▶ [TASK BRIEF]:
Transcribe the records below word for word, beginning with the first line and stopping after the line that contains "top:14px; width:22px; height:22px;"; pictures are not part of the copy.

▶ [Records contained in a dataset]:
● ● ● ● ●
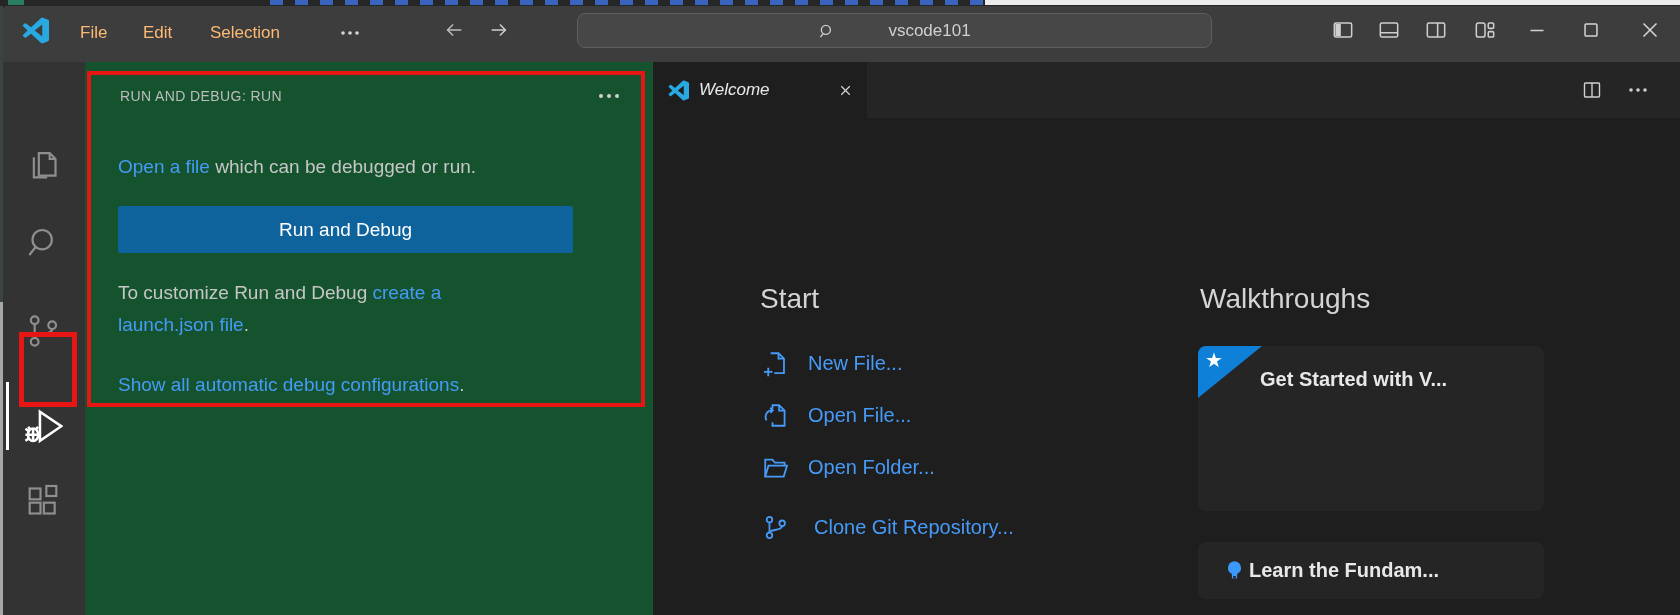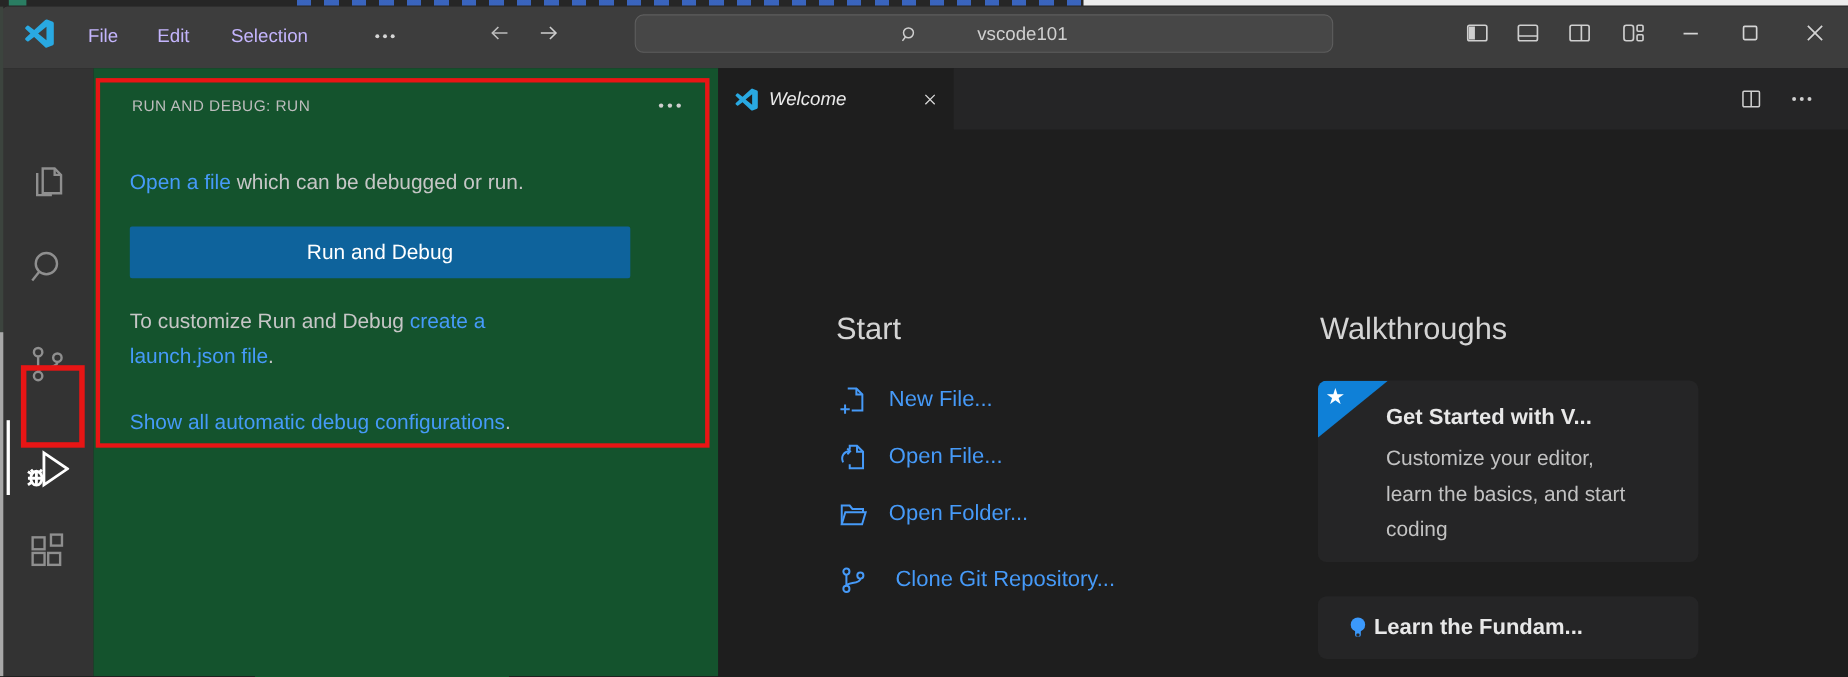--- a/index.html
+++ b/index.html
@@ -17,21 +17,21 @@
   .left-sliver-top { left:0; top:6px; width:3px; height:296px; background:#3c443e; z-index:41; }
   .left-sliver-bottom { left:0; top:302px; width:3px; height:313px; background:#a8a8a8; z-index:41; }
 
   
   .window { position:absolute; left:0; top:5px; width:1680px; height:610px;
     border-top-left-radius:9px; overflow:hidden; background:#1e1e1e; }
 
   
   .titlebar { left:0; top:0; width:1680px; height:57px; background:#3d3d3d; border-top-left-radius:9px; }
   .logo { left:22px; top:12px; width:27px; height:27px; }
-  .menu-item { top:17px; height:22px; line-height:22px; color:#c4b5fd; font-size:17px; cursor:default; }
+  .menu-item { top:17px; height:22px; line-height:22px; color:#fdba74; font-size:17px; cursor:default; }
   .menu-file { left:80px; } .menu-edit { left:143px; } .menu-selection { left:210px; }
   .menu-ellipsis { left:338px; top:17px; }
   .nav-arrow { top:14px; width:22px; height:22px; }
   .nav-back { left:443px; } .nav-forward { left:488px; }
   .searchbox { left:577px; top:8px; width:635px; height:35px; background:#474747;
     border:1px solid #5e5e5e; border-radius:8px; display:flex; align-items:center; justify-content:center; gap:8px; }
   .searchbox .search-text { color:#d0d0d0; font-size:17px;margin-left:44px; }
   .win-icon { top:12px; width:26px; height:26px; }
   .wi-1 { left:1330px; } .wi-2 { left:1376px; } .wi-3 { left:1423px; } .wi-4 { left:1472px; }
   .wi-min { left:1524px; } .wi-max { left:1578px; } .wi-close { left:1637px; }
@@ -322,21 +322,20 @@
         <span class="lbl">Clone Git Repository...</span>
       </div>
 
 
       <div class="abs wc-heading walk-heading">Walkthroughs</div>
 
       <div class="abs card card1">
         <div class="abs card-tri"></div>
         <div class="abs card-star">★</div>
         <div class="card-title">Get Started with V...</div>
-        <div class="card-desc">Customize your editor, learn the basics, and start coding</div>
       </div>
 
       <div class="abs card card2">
         <span>
           <svg width="25" height="25" viewBox="0 0 24 24">
             <circle cx="12" cy="9.5" r="6.3" fill="#3b99fc"></circle>
             <path d="M9.5 14h5v4.5a1.5 1.5 0 0 1-1.5 1.5h-2a1.5 1.5 0 0 1-1.5-1.5z" fill="#3b99fc"></path>
             <rect x="10.7" y="17.2" width="2.6" height="2.6" rx="0.6" fill="#252526"></rect>
           </svg>
         </span>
● ● ● ● ●
▶ [TASK OUTPUT]:
--- a/index.html
+++ b/index.html
@@ -17,21 +17,21 @@
   .left-sliver-top { left:0; top:6px; width:3px; height:296px; background:#3c443e; z-index:41; }
   .left-sliver-bottom { left:0; top:302px; width:3px; height:313px; background:#a8a8a8; z-index:41; }
 
   
   .window { position:absolute; left:0; top:5px; width:1680px; height:610px;
     border-top-left-radius:9px; overflow:hidden; background:#1e1e1e; }
 
   
   .titlebar { left:0; top:0; width:1680px; height:57px; background:#3d3d3d; border-top-left-radius:9px; }
   .logo { left:22px; top:12px; width:27px; height:27px; }
-  .menu-item { top:17px; height:22px; line-height:22px; color:#c4b5fd; font-size:17px; cursor:default; }
+  .menu-item { top:17px; height:22px; line-height:22px; color:#fdba74; font-size:17px; cursor:default; }
   .menu-file { left:80px; } .menu-edit { left:143px; } .menu-selection { left:210px; }
   .menu-ellipsis { left:338px; top:17px; }
   .nav-arrow { top:14px; width:22px; height:22px; }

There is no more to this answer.